Uit de overgelegde stukken en de telefonische behandeling blijkt dat [naam kind 1] en [naam kind 2] ernstig in hun ontwikkeling worden bedreigd. [naam kind 1] en [naam kind 2] hebben in hun jonge leeftijd al veel ingrijpende gebeurtenissen meegemaakt. Na de scheiding van de ouders hebben de kinderen samen met de moeder in verschillende opvanghuizen verbleven. Nadat [naam kind 1] en [naam kind 2] met de moeder bij de stiefvader zijn gaan wonen zijn zij langere tijd getuige en slachtoffer geweest van huiselijk geweld door de stiefvader. Ook hebben zij de opname van de stiefvader in de GGZ en de opname van de moeder voor haar verslavingsproblematiek meegemaakt. [naam kind 1] en [naam kind 2] kampen met angstgevoelens en maken zich veel zorgen over hun moeder. Mogelijk zijn zij getraumatiseerd. Het is belangrijk dat [naam kind 1] en [naam kind 2] individuele hulpverlening geboden wordt om hun verleden een plek te kunnen geven.
Sinds de opname van de moeder verblijven [naam kind 1] en [naam kind 2] bij de vader. Vanwege zijn werk wordt hij hierbij ondersteund door de grootouders vaderszijde. Het is positief dat de ouders, ondanks dat de onderlinge communicatie niet altijd goed verloopt, onderling zijn overeengekomen dat [naam kind 1] en [naam kind 2] bij de vader kunnen verblijven. De bedoeling is dat zij na de zomervakantie terug zullen gaan naar de moeder indien haar behandeling positief verloopt. De kinderrechter acht het noodzakelijk dat de situatie van de moeder goed wordt gemonitord en dat de terugkeer van de kinderen naar de moeder wordt begeleid. Het is belangrijk dat als [naam kind 1] en [naam kind 2] terugkeren naar de moeder, bij de moeder sprake is van een gestructureerde, veilige en stabiele thuissituatie. Het is niet in het belang van [naam kind 1] en [naam kind 2] als zij na verloop van tijd weer naar een andere opvoedomgeving moeten worden overgeplaatst, omdat het bij de moeder toch niet goed is gegaan. De kinderen hebben belang bij duidelijkheid, zekerheid en moeten kunnen vertrouwen op hun opvoeder(s).
Gelet op de verstoorde onderlinge communicatie tussen de ouders en omdat de hulpverlening in het vrijwillig kader bij de moeder in het verleden ontoereikend is gebleken acht de kinderrechter de betrokkenheid van de GI hierbij noodzakelijk.
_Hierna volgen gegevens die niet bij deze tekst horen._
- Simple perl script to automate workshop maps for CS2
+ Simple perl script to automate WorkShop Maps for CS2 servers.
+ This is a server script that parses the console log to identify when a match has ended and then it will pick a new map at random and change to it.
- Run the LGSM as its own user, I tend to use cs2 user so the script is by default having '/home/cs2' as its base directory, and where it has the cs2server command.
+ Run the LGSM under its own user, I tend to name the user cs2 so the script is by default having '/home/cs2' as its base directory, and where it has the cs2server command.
Daarnaast acht de kinderrechter het noodzakelijk dat het verblijf van [naam kind 1] en [naam kind 2] bij de vader de komende periode wordt gecontinueerd. De kinderrechter zal daarom een machtiging tot uithuisplaatsing bij de vader met gezag verlenen.
Uit het voorgaande volgt dat is voldaan aan het wettelijke criterium genoemd in artikel 1:255 van het Burgerlijk Wetboek (BW). De kinderrechter zal daarom [naam kind 1] en [naam kind 2] onder toezicht stellen voor de duur van twaalf maanden. Ook is de kinderrechter van oordeel dat de machtiging tot uithuisplaatsing van [naam kind 1] en [naam kind 2] noodzakelijk is in het belang van de verzorging en de opvoeding, zoals genoemd in artikel 1:265b van het BW.

De beslissing

De kinderrechter:
stelt [naam kind 1] en [naam kind 2] onder toezicht van de gecertificeerde instelling Jeugdbescherming west, regio Haaglanden, tot 22 april 2021;
verleent een machtiging tot uithuisplaatsing van [naam kind 1] en [naam kind 2] bij de vader met gezag tot
22 oktober 2020;
verklaart deze beschikking uitvoerbaar bij voorraad.
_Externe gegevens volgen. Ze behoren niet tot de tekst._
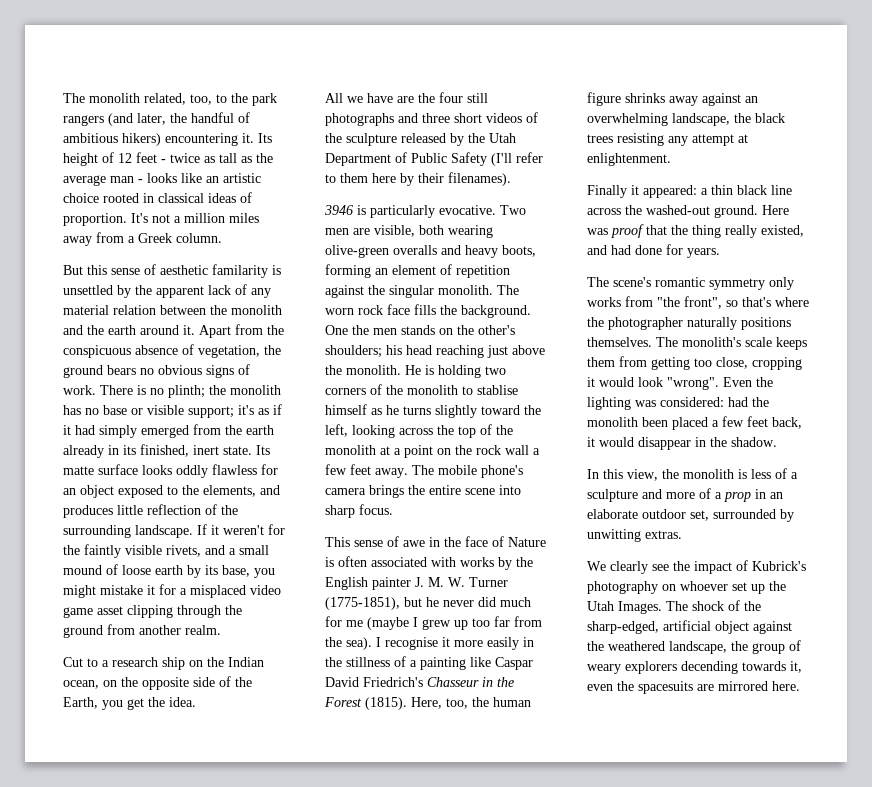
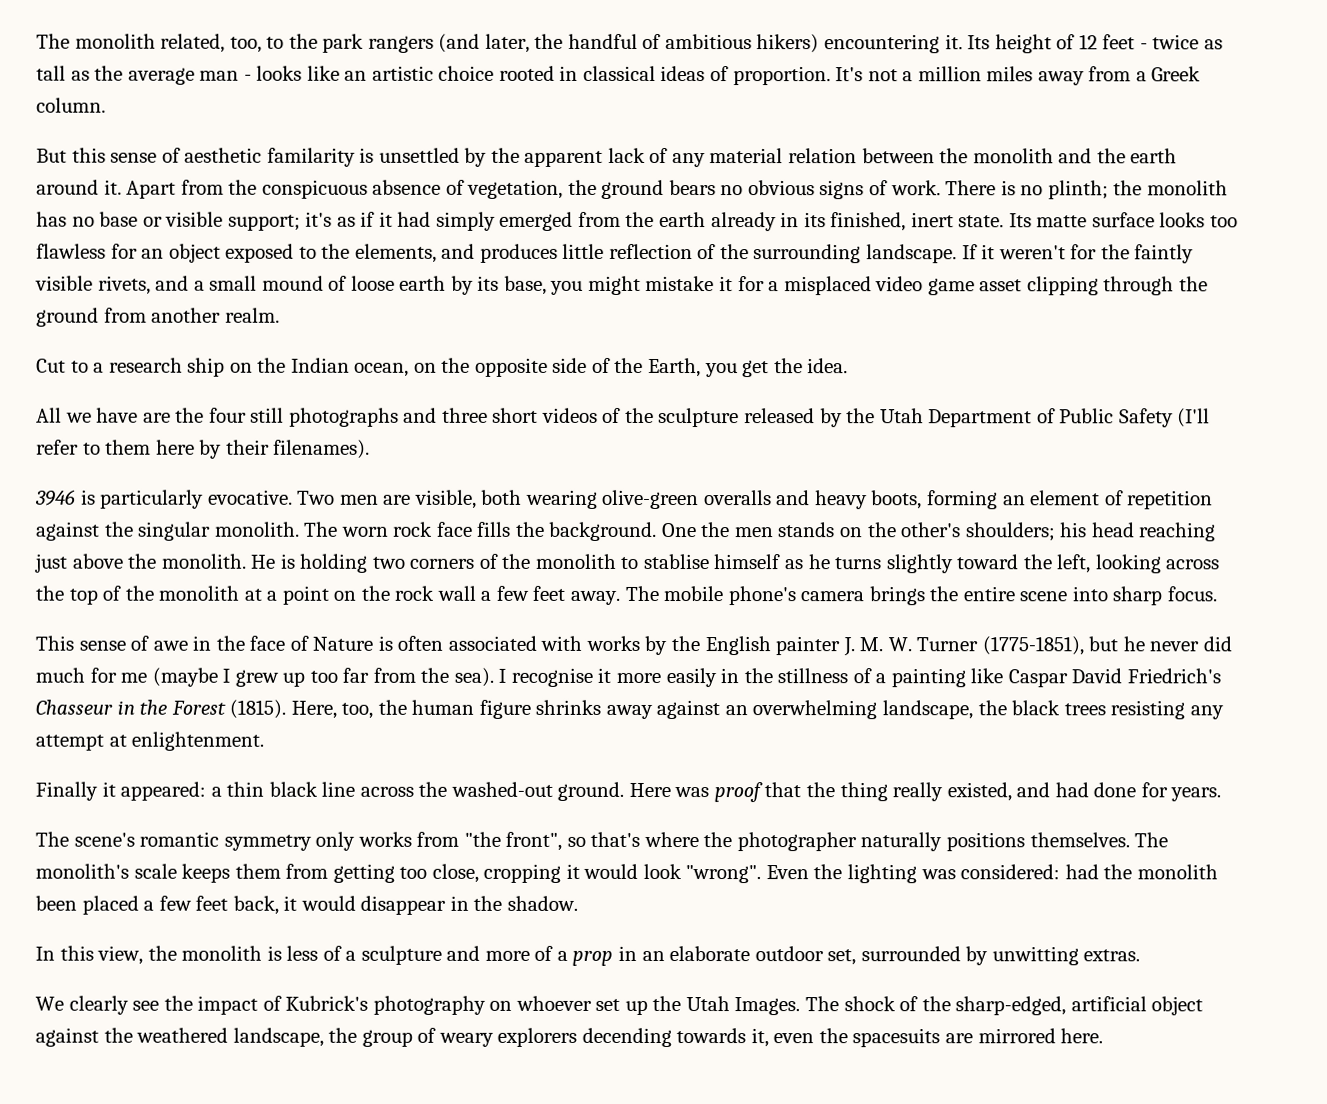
- Its matte surface looks oddly flawless for an object exposed to the elements, and produces little reflection of the surrounding landscape.
+ Its matte surface looks too flawless for an object exposed to the elements, and produces little reflection of the surrounding landscape.

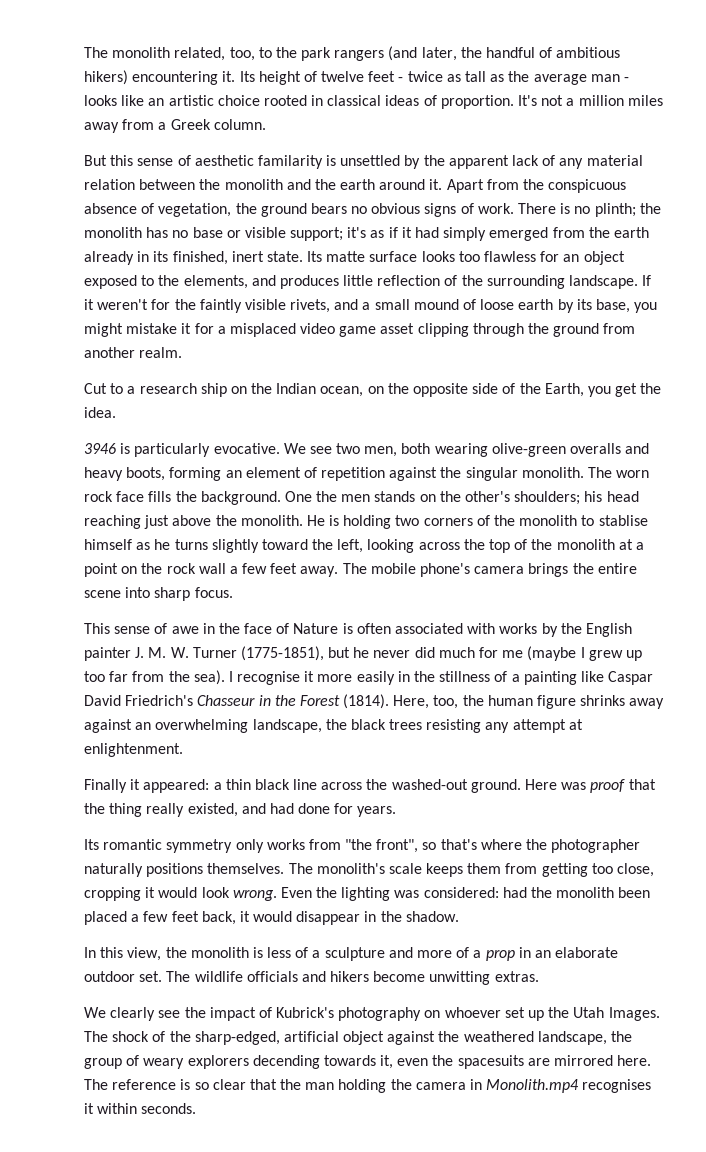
- Its height of 12 feet - twice as tall as the average man - looks like an artistic choice rooted in classical ideas of proportion.
+ Its height of twelve feet - twice as tall as the average man - looks like an artistic choice rooted in classical ideas of proportion.
- All we have are the four still photographs and three short videos of the sculpture released by the Utah Department of Public Safety (I'll refer to them here by their filenames).
- Two men are visible, both wearing olive-green overalls and heavy boots, forming an element of repetition against the singular monolith.
+ We see two men, both wearing olive-green overalls and heavy boots, forming an element of repetition against the singular monolith.
- I recognise it more easily in the stillness of a painting like Caspar David Friedrich's Chasseur in the Forest (1815).
+ I recognise it more easily in the stillness of a painting like Caspar David Friedrich's Chasseur in the Forest (1814).
- The scene's romantic symmetry only works from "the front", so that's where the photographer naturally positions themselves.
+ Its romantic symmetry only works from "the front", so that's where the photographer naturally positions themselves.
- The monolith's scale keeps them from getting too close, cropping it would look "wrong".
+ The monolith's scale keeps them from getting too close, cropping it would look wrong.
- In this view, the monolith is less of a sculpture and more of a prop in an elaborate outdoor set, surrounded by unwitting extras.
+ In this view, the monolith is less of a sculpture and more of a prop in an elaborate outdoor set. The wildlife officials and hikers become unwitting extras.
+ The reference is so clear that the man holding the camera in Monolith.mp4 recognises it within seconds.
Deze beschikking is mondeling gegeven en in het openbaar uitgesproken op 22 april 2020 door mr. A. Verweij, kinderrechter, in tegenwoordigheid van mr. W. Apeldoorn als griffier.
De schriftelijke uitwerking van deze beschikking is vastgesteld op 30 april 2020.
Hoger beroep tegen deze beschikking kan worden ingesteld:
- door de verzoekers en degenen aan wie een afschrift van de beschikking is verstrekt of verzonden, binnen drie maanden na de dag van de uitspraak,
- door andere belanghebbenden binnen drie maanden na de betekening daarvan of nadat de beschikking aan hen op een andere wijze bekend is geworden.
Het hoger beroep moet, door tussenkomst van een advocaat, worden ingediend ter griffie van het gerechtshof
Den Haag.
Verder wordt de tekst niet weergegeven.